INFORMATION GIVEN -
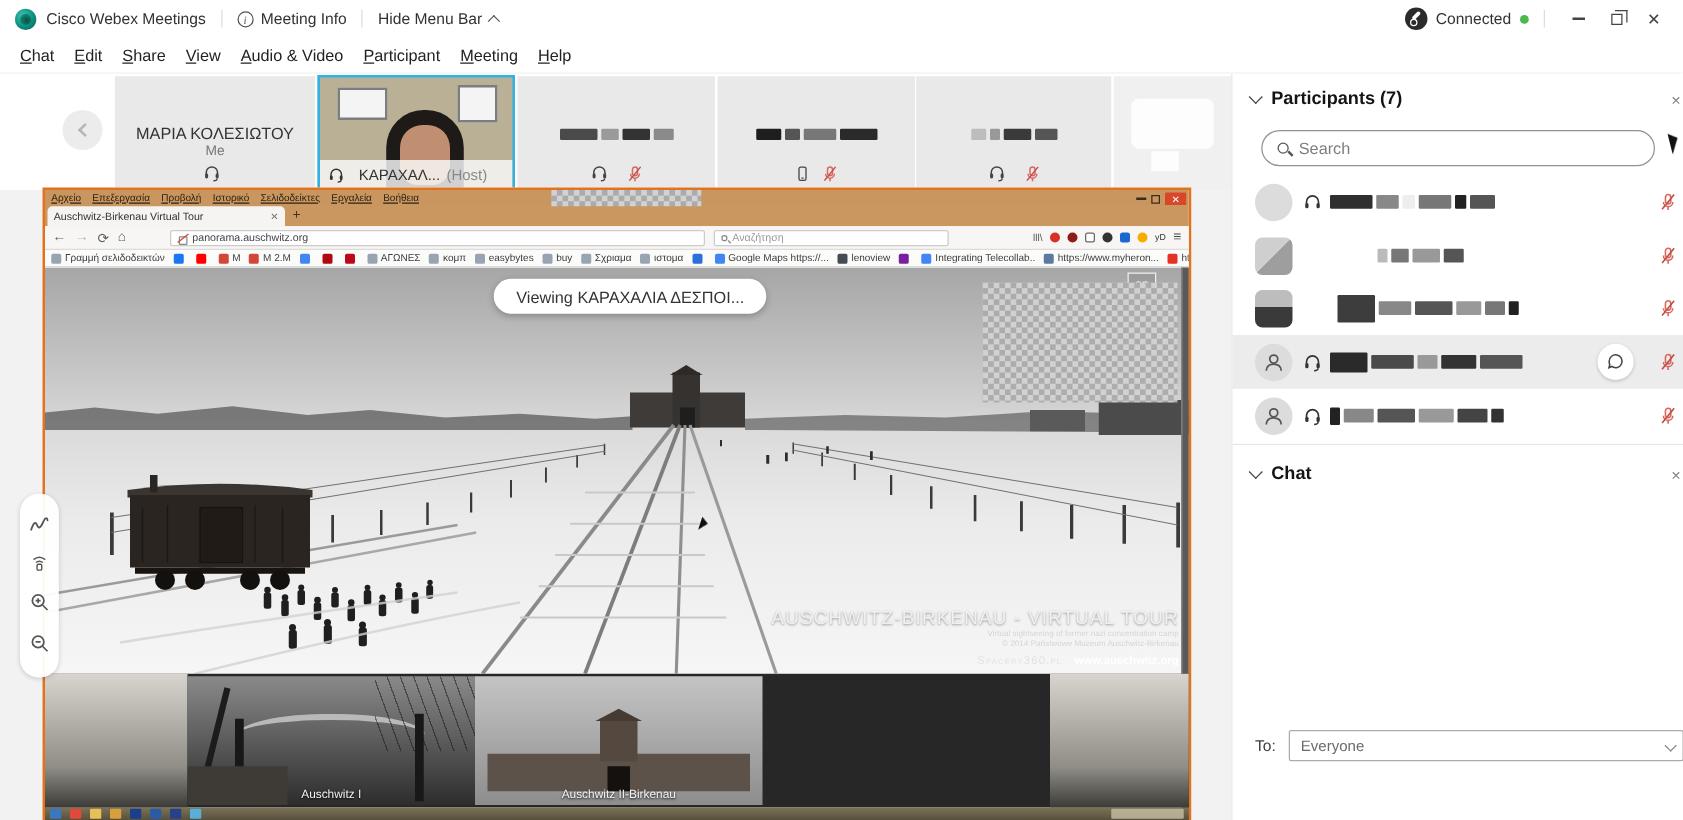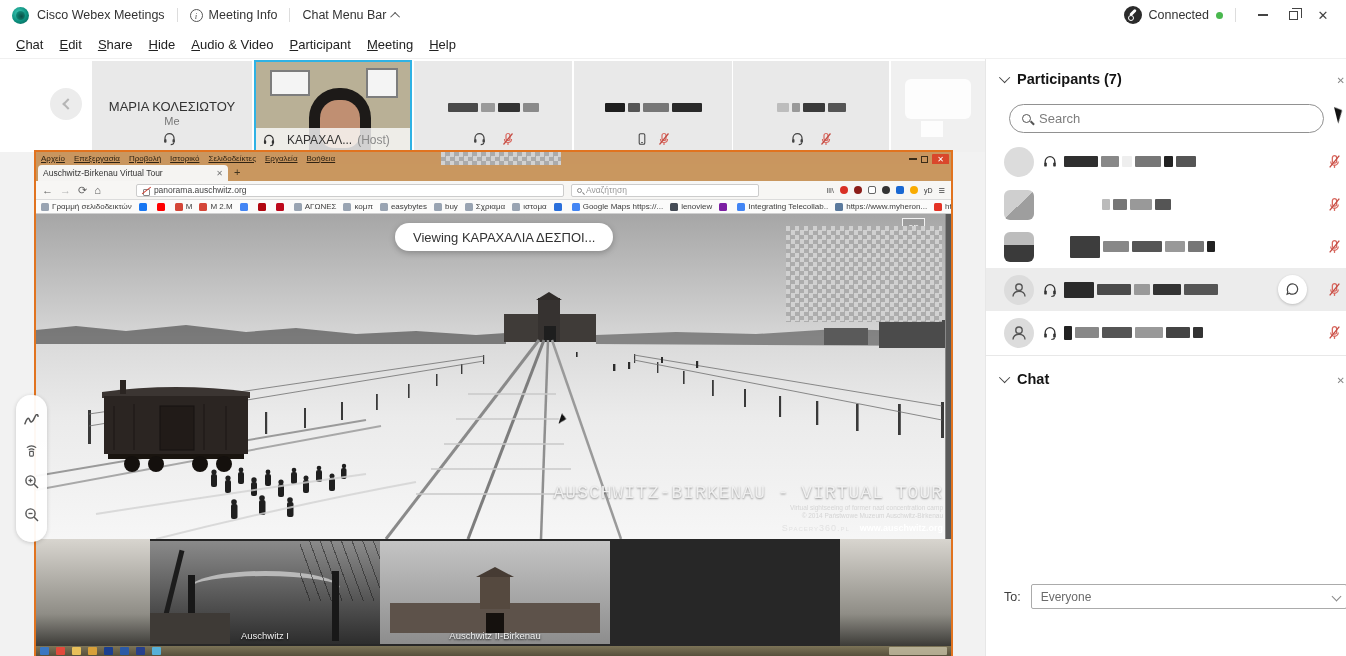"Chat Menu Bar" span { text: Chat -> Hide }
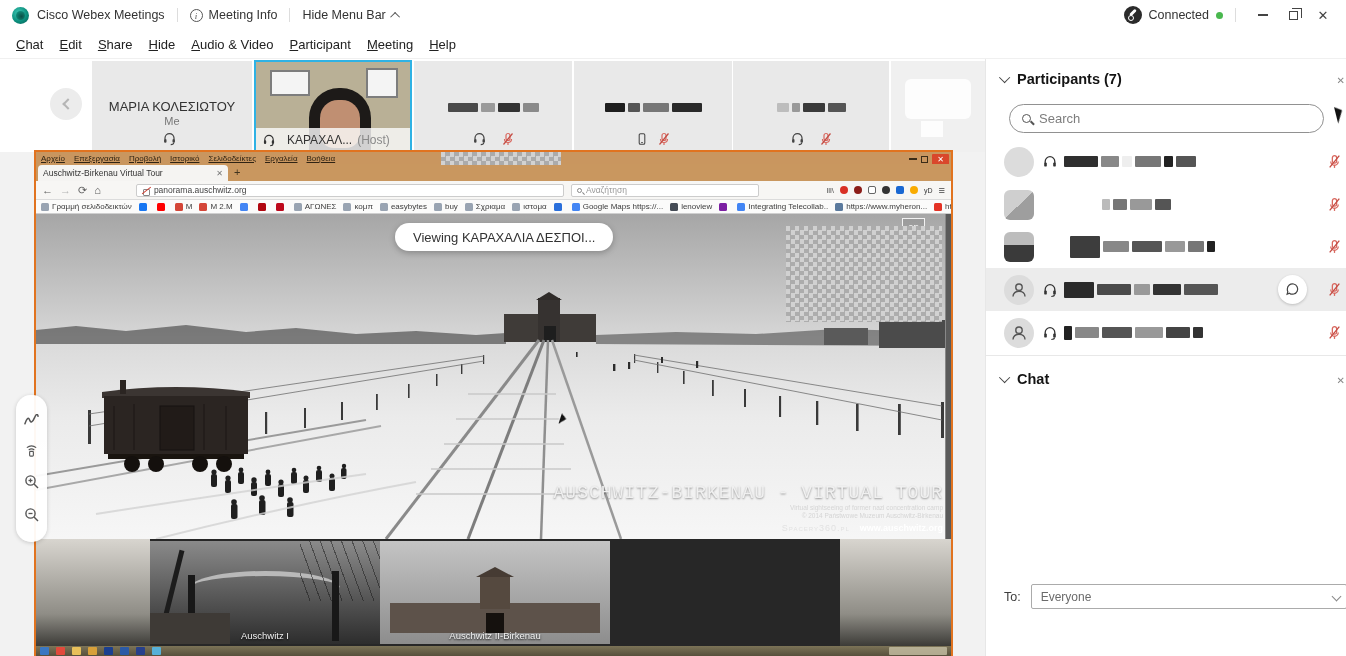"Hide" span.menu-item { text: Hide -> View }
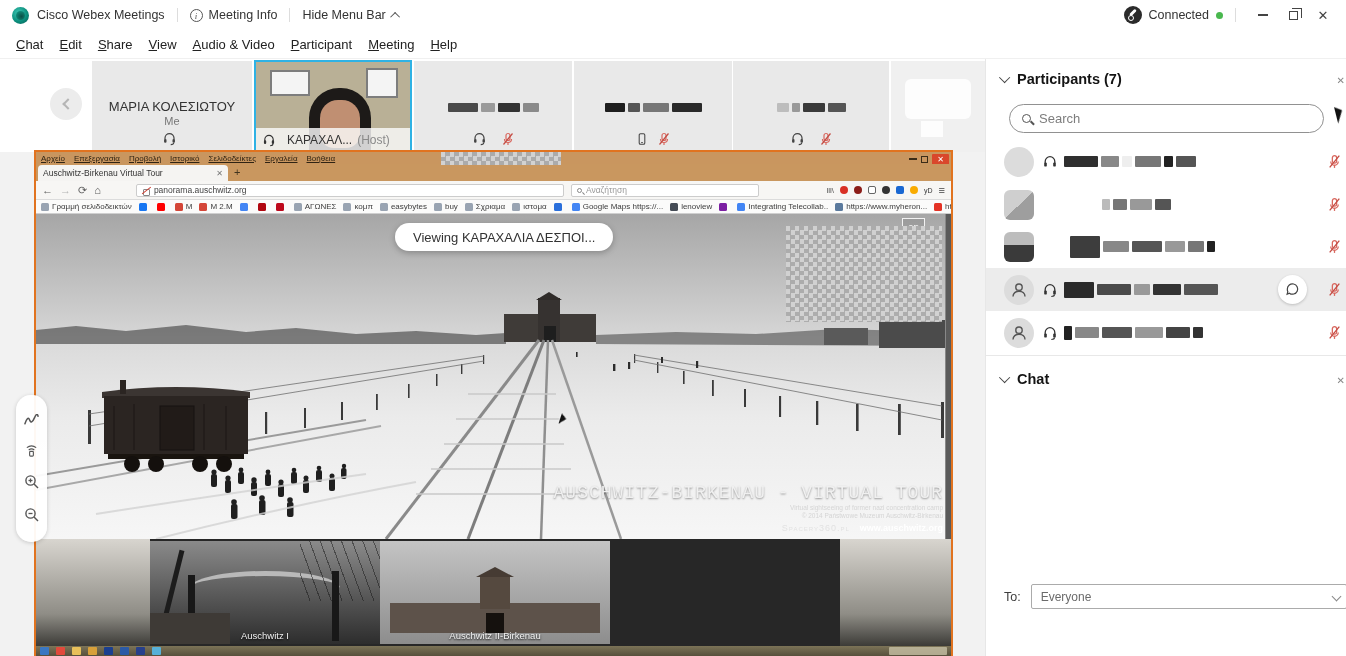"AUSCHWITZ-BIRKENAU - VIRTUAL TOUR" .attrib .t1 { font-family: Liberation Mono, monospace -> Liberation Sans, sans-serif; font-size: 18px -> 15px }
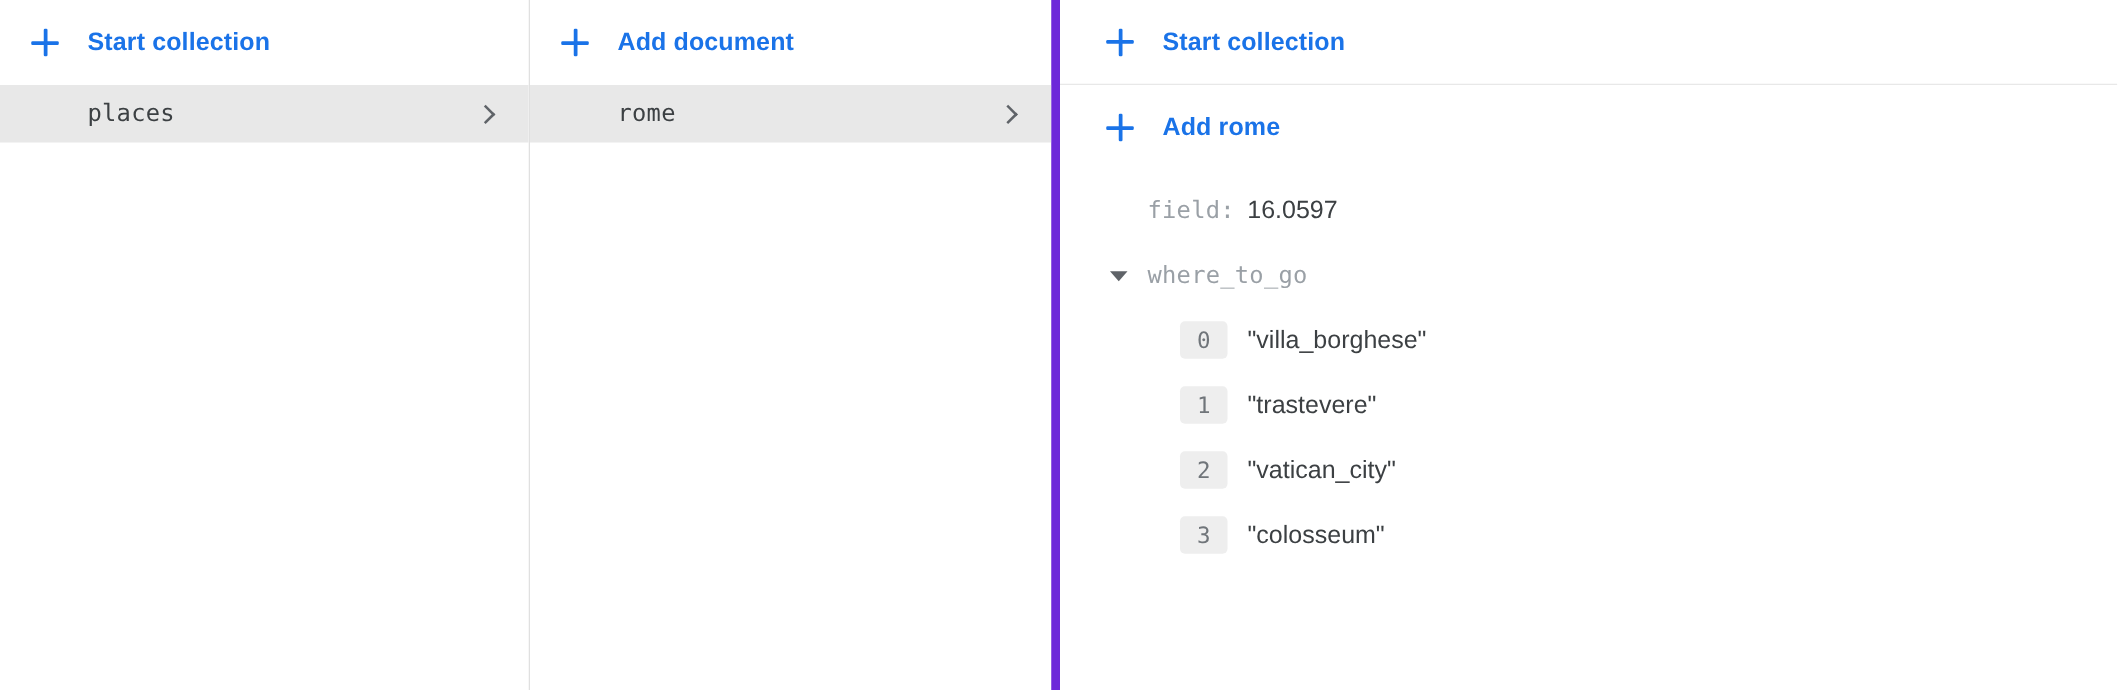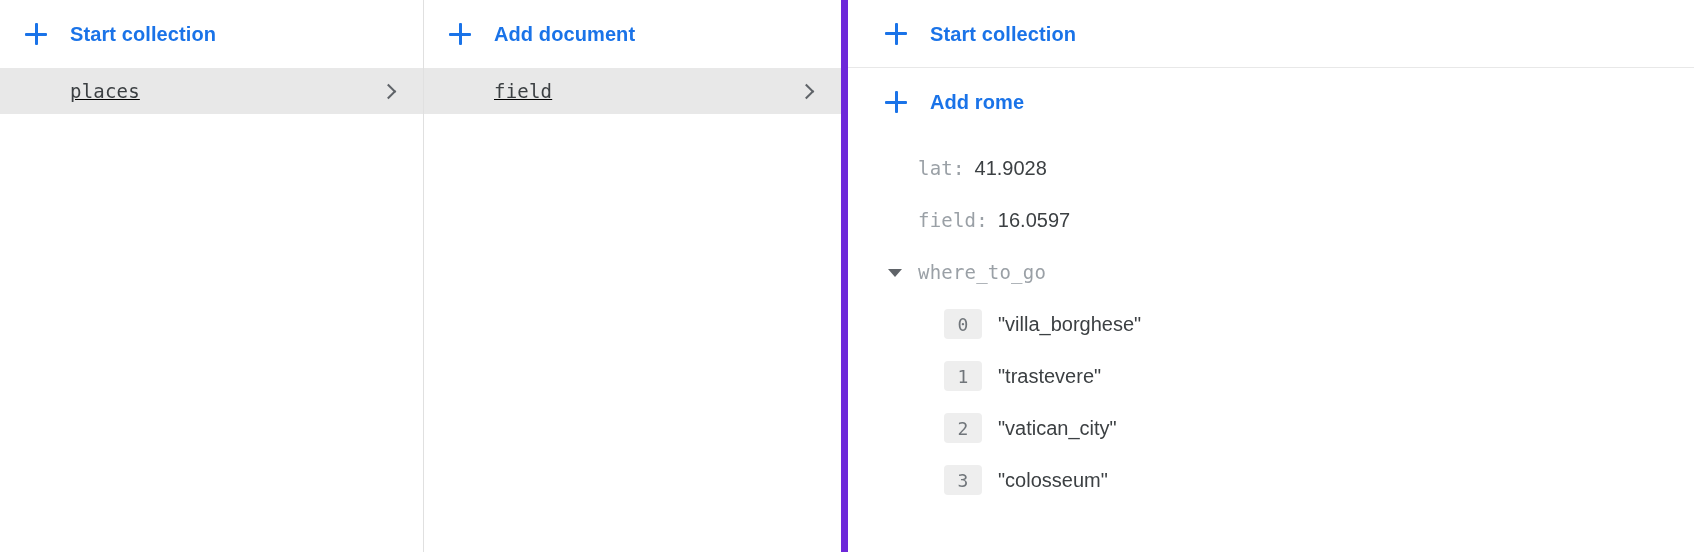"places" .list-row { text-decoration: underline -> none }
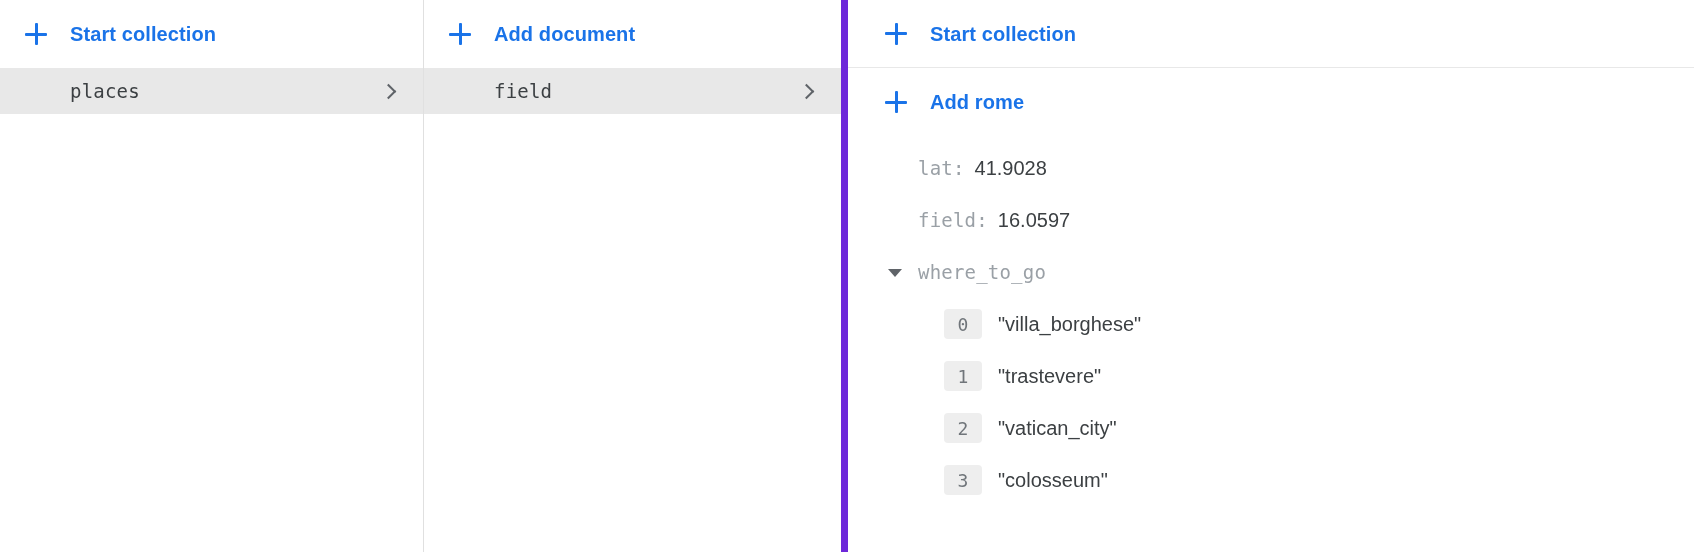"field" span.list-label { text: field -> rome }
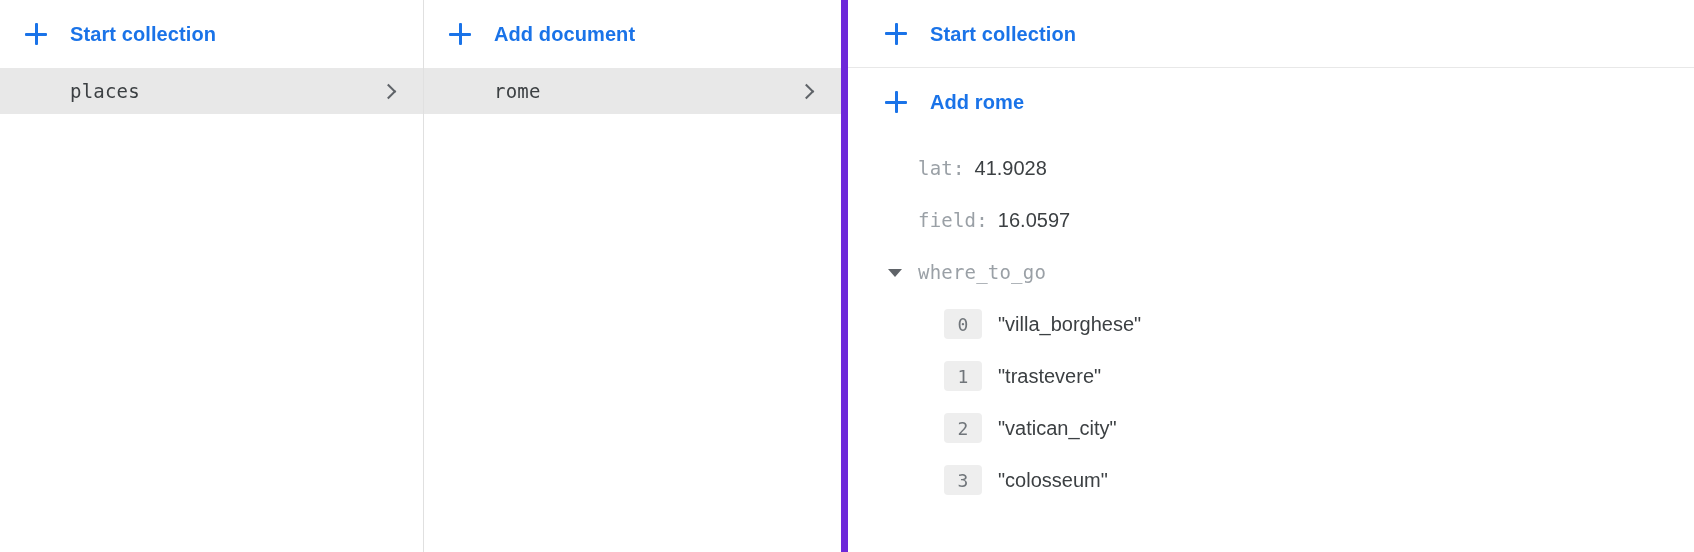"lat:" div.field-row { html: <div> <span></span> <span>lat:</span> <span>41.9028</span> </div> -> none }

EXERCISE BRIEF -
The preceding listing must be repeated exactly, with all images dropped.

TASK RESULT -
"Chat Menu Bar" span { text: Chat -> Hide }
"Hide" span.menu-item { text: Hide -> View }
"AUSCHWITZ-BIRKENAU - VIRTUAL TOUR" .attrib .t1 { font-family: Liberation Mono, monospace -> Liberation Sans, sans-serif; font-size: 18px -> 15px }
"places" .list-row { text-decoration: underline -> none }
"field" span.list-label { text: field -> rome }
"lat:" div.field-row { html: <div> <span></span> <span>lat:</span> <span>41.9028</span> </div> -> none }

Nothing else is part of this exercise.